Tadabur Konsep Jawa dan Islam

2,808 kali dibaca

Beberapa waktu yang lalu, dan seringkali, isu politik di Indonesia memunculkan ketegangan-ketegangan sosial yang melibatkan banyak kelompok masyarakat, termasuk kelompok-kelompok umat Islam. Rasanya jika saya membahas yang berhubungan dengan politik, trauma itu akan terjadi lagi. Sensitivitas kebanyakan orang sekarang bukan hanya pada agama, ras, dan suku, melainkan sudah melebar ke pilihan politik. Ya sudahlah, kita tangguhkan masalah politik, kita bahas yang lebih ringan saja.

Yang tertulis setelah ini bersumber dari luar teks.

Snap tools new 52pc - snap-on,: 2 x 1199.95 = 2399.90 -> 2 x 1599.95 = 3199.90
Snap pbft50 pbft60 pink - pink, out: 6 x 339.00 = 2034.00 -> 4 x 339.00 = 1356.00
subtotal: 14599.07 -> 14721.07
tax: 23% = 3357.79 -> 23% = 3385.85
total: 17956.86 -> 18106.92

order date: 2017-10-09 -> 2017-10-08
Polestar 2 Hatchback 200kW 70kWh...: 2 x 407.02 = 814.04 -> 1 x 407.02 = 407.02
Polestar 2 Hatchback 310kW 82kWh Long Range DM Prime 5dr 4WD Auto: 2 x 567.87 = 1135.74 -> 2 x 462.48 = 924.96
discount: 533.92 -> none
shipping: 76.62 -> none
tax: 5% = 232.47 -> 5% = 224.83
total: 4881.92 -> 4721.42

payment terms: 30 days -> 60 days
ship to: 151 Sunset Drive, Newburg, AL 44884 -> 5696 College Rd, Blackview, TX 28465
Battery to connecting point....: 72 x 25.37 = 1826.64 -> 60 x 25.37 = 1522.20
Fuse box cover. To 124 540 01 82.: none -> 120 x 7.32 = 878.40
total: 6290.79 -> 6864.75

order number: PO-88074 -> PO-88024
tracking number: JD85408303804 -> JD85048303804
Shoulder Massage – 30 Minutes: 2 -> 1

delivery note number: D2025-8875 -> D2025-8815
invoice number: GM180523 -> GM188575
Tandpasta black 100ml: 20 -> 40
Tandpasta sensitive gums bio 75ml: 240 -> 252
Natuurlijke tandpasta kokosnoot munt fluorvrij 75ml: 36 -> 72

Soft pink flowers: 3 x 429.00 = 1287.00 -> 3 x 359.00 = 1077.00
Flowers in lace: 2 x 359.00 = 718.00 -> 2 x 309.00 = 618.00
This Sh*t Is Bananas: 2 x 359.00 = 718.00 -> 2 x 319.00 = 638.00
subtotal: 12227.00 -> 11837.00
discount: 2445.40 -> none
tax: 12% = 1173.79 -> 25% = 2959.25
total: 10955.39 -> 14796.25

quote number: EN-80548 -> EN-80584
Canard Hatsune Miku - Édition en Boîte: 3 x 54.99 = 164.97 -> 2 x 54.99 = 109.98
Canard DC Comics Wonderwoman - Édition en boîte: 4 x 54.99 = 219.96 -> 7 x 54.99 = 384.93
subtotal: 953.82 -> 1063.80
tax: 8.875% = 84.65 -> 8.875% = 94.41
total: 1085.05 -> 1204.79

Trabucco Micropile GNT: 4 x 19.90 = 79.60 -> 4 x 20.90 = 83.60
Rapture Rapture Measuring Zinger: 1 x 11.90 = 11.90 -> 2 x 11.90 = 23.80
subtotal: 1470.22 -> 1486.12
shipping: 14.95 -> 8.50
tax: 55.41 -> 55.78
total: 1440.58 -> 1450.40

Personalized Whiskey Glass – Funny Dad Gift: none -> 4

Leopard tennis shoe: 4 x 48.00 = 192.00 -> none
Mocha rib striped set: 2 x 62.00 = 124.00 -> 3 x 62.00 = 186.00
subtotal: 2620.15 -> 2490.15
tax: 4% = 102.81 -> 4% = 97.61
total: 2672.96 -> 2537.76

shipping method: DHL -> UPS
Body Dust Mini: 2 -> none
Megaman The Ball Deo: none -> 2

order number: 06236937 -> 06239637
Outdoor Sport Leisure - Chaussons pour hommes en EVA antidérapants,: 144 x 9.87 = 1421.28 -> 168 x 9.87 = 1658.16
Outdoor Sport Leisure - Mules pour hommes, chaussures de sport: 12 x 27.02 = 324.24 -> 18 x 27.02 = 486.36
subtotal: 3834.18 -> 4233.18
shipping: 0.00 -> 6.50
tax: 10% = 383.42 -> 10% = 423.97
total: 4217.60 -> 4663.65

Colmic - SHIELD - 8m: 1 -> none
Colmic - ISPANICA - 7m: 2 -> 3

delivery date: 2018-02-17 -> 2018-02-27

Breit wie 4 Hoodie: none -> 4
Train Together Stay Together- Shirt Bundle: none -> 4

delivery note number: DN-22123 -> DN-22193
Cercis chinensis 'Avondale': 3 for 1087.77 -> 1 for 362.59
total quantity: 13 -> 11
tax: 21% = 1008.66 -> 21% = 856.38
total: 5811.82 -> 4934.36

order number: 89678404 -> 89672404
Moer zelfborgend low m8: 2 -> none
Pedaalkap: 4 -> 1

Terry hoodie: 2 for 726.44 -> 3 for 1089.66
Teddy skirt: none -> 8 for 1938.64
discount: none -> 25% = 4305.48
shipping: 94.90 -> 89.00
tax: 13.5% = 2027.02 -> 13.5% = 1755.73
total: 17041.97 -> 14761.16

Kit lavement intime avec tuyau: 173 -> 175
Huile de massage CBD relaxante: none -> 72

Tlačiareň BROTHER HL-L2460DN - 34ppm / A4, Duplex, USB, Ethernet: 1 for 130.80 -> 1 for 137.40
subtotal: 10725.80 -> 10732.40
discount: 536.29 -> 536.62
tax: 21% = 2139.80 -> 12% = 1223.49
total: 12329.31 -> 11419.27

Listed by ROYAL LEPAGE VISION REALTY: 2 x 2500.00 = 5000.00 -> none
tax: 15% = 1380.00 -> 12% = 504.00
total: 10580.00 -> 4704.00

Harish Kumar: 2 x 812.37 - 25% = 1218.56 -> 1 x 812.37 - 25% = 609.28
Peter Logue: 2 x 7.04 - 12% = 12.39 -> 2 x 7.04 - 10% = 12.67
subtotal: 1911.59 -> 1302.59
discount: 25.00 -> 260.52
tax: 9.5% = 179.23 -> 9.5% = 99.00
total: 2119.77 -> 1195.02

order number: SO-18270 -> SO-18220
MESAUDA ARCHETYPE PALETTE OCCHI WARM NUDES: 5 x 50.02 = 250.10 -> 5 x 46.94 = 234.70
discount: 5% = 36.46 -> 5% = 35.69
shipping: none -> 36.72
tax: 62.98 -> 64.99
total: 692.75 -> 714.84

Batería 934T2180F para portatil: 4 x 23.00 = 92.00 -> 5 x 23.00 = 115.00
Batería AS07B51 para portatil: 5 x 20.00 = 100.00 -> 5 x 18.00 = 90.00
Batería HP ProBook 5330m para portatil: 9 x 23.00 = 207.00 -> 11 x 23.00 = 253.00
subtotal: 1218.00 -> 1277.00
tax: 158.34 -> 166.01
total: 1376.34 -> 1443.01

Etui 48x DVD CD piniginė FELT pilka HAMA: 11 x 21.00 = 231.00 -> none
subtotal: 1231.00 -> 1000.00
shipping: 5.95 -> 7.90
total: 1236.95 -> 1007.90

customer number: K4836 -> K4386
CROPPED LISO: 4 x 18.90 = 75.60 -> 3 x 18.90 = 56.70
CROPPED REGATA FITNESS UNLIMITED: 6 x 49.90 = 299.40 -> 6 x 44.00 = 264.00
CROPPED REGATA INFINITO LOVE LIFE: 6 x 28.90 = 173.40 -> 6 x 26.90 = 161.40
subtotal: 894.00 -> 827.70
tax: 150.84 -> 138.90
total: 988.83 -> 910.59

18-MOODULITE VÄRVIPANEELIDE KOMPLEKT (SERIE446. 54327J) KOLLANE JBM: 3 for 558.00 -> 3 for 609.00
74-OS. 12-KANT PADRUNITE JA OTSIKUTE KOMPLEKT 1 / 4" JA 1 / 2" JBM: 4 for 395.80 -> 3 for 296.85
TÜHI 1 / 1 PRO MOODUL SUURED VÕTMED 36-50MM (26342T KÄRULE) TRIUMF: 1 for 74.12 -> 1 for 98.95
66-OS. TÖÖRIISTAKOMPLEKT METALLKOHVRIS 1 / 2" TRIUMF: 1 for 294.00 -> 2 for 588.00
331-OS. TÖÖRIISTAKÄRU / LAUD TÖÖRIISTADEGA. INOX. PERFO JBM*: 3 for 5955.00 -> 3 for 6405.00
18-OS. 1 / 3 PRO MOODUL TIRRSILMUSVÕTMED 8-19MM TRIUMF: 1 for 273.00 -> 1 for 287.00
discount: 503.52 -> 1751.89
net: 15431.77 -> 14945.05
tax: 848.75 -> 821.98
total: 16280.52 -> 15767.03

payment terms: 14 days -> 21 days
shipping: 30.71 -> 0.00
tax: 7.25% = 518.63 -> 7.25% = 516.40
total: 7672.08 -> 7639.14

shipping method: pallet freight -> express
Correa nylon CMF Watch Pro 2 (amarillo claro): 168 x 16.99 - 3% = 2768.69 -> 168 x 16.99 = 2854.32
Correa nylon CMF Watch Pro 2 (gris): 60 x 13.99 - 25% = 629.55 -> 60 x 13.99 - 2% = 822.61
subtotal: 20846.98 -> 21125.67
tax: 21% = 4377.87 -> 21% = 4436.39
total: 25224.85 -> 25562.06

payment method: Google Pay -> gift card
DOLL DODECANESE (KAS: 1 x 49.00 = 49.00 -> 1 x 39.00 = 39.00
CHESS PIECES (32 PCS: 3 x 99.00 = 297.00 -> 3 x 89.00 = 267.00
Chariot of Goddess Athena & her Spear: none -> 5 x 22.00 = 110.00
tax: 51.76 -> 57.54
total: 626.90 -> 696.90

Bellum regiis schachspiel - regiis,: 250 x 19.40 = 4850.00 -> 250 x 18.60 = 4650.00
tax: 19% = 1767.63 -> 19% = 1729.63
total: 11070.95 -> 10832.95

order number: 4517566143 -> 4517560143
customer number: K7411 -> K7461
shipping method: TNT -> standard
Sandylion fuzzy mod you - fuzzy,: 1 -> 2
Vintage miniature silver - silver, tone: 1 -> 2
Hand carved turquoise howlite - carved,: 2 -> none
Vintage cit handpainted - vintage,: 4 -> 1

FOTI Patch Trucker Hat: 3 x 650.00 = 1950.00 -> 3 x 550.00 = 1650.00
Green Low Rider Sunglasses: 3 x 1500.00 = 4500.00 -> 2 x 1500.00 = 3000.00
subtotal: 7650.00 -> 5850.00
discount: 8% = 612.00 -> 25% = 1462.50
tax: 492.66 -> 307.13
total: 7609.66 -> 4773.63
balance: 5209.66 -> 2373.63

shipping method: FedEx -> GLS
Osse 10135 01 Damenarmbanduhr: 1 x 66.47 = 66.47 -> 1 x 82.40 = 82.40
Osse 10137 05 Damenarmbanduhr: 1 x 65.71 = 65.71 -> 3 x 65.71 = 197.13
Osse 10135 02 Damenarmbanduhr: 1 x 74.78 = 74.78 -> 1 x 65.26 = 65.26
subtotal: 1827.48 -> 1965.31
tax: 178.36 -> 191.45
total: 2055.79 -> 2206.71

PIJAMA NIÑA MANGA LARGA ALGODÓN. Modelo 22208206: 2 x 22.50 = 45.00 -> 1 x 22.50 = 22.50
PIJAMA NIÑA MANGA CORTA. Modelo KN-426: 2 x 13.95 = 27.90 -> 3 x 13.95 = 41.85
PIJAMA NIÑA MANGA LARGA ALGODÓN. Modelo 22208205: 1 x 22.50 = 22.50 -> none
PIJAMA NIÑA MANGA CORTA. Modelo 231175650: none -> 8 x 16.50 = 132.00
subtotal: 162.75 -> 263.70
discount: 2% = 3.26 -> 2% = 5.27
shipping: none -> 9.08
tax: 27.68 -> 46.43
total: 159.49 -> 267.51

Saya teringat wejangan leluhur orang Jawa tentang bagaimana menciptakan kehidupan yang harmonis dengan alam dan manusia. Istilah ini sudah sering didengar, memayu hayuning bawana atau jika diterjemahkan ke bahasa Indonesia artinya mempercantik kecantikan bumi atau jagat. Leluhur kita, orang zaman dahulu, sudah berpikir dalam seperti itu. Maknanya sungguh luar biasa, mempercantik jagat yang sudah cantik ini.

Advertisements

Jika berbicara mengenai jagat, sebenarnya ada beberapa aspek atau subjek yang harus dipercantik, entah itu alam atau manusia. Jika sasarannya manusia saja, secara kultural nenek moyang kita punya istilah memayu hayuning bebrayan. Yang ingin saya tekankan di sini adalah bagaimana orang-orang zaman dahulu memposisikan alam. Jika kita telaah kebudayaan, baik itu yang berbentuk performa maupun ritual, terutama di Jawa, pasti ada kaitannya dengan alam dan keterlibatan manusia. Jangan bilang syirik atau musrik dulu ya. Saya bisa berdebat panjang tentang masalah itu. Kita ambil pelajaran dulu saja.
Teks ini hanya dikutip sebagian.